**Required action**: From the line below that contains "- ✗ Coin system (partially functional)" to the line that contains "the Tiled editor.", repeat every line exactly, both ends included, and nothing else.

*** Opening of The data ***

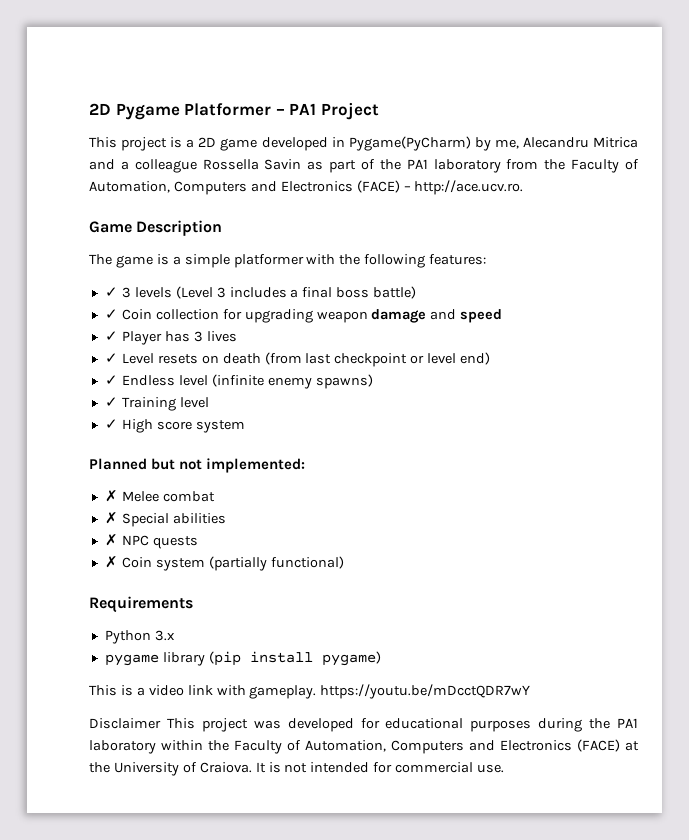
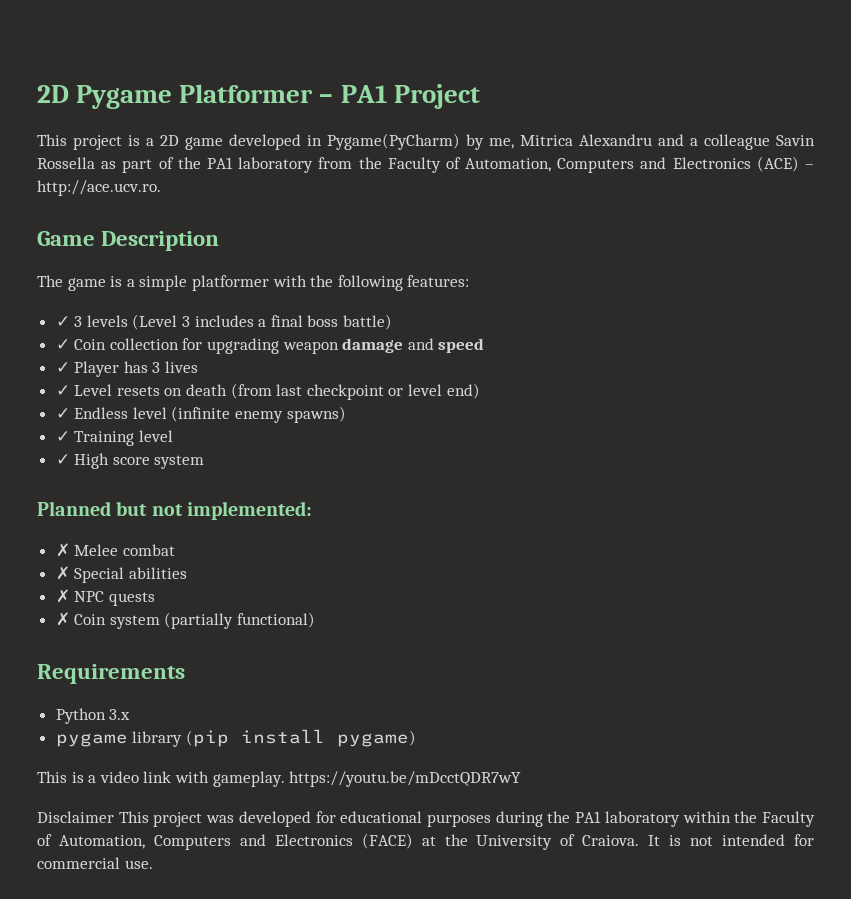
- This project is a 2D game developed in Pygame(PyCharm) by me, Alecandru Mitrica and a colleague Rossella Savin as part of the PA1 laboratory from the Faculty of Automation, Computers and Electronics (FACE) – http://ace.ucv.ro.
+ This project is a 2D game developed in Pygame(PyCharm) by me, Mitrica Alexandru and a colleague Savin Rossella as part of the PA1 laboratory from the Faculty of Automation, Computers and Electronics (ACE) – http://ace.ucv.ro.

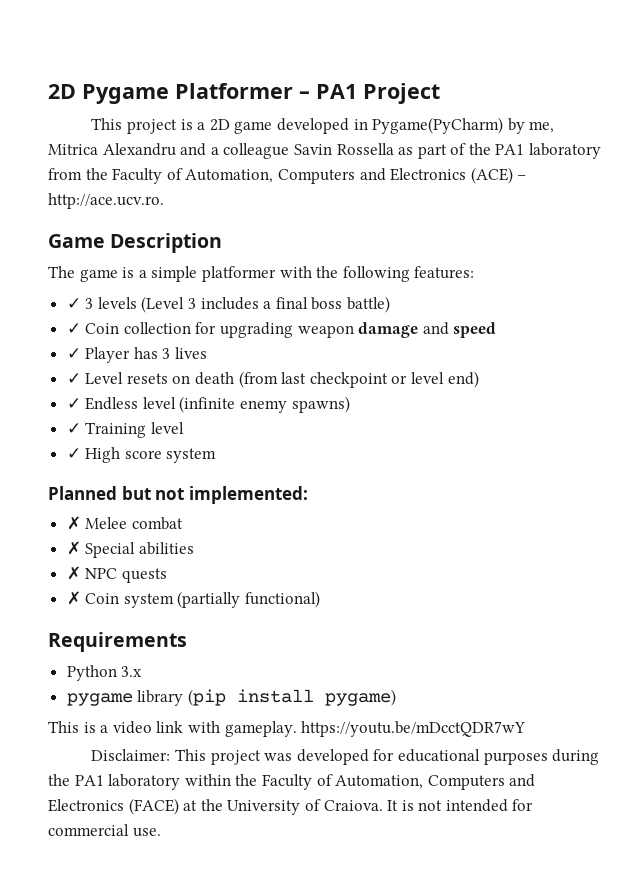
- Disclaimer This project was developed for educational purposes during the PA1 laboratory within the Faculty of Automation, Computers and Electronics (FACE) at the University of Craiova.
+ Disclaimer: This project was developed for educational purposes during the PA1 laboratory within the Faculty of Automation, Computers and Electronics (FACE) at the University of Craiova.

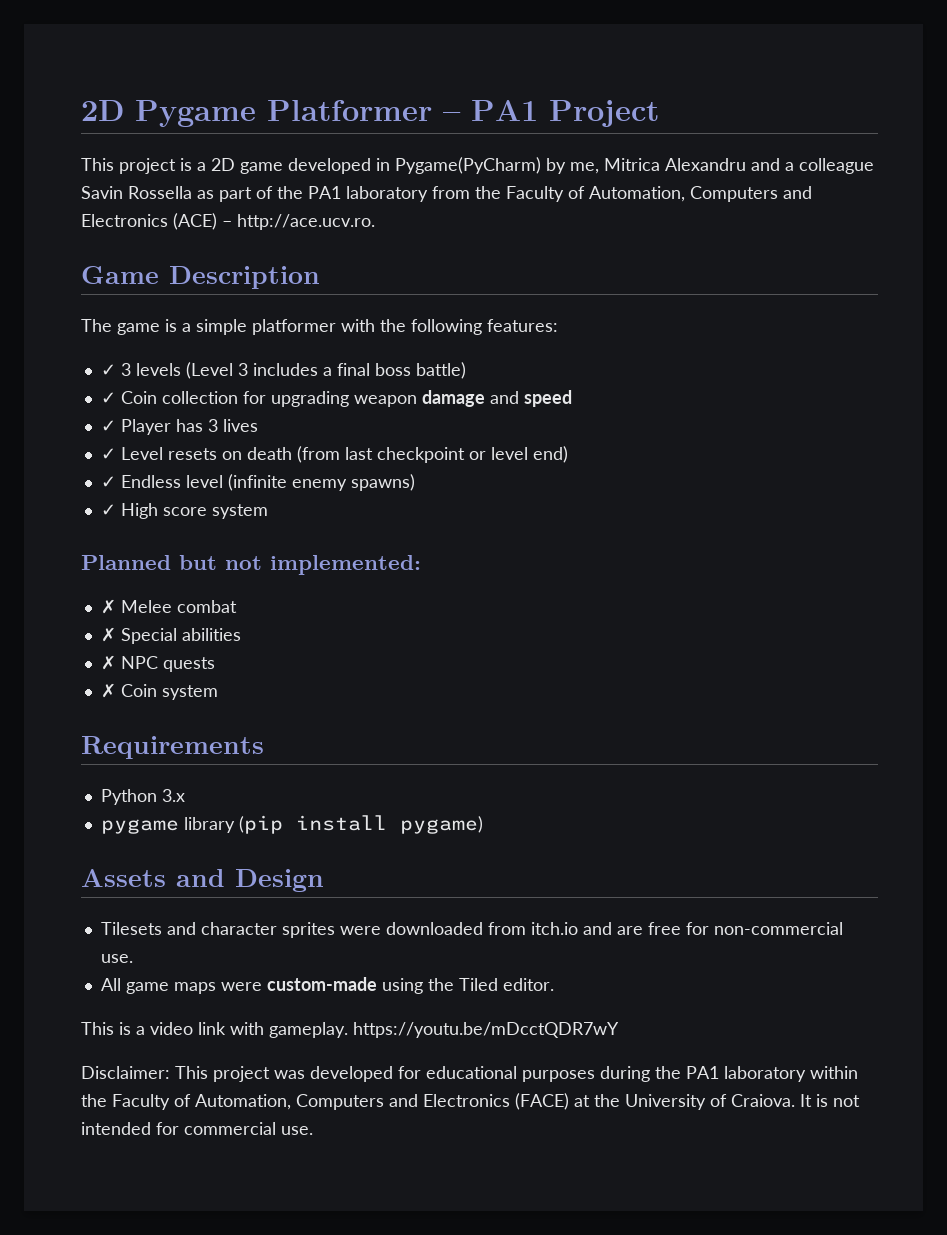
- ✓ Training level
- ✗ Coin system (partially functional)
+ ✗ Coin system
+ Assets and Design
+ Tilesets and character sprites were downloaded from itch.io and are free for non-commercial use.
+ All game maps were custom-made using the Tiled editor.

*** Close of The data ***
*** Opening of The data ***

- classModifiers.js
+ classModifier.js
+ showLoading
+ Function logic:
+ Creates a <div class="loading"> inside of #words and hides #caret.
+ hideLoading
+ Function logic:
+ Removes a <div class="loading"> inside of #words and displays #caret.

*** Close of The data ***

**Solution for this task**:
- ✗ Coin system (partially functional)
+ ✗ Coin system
+ Assets and Design
+ Tilesets and character sprites were downloaded from itch.io and are free for non-commercial use.
+ All game maps were custom-made using the Tiled editor.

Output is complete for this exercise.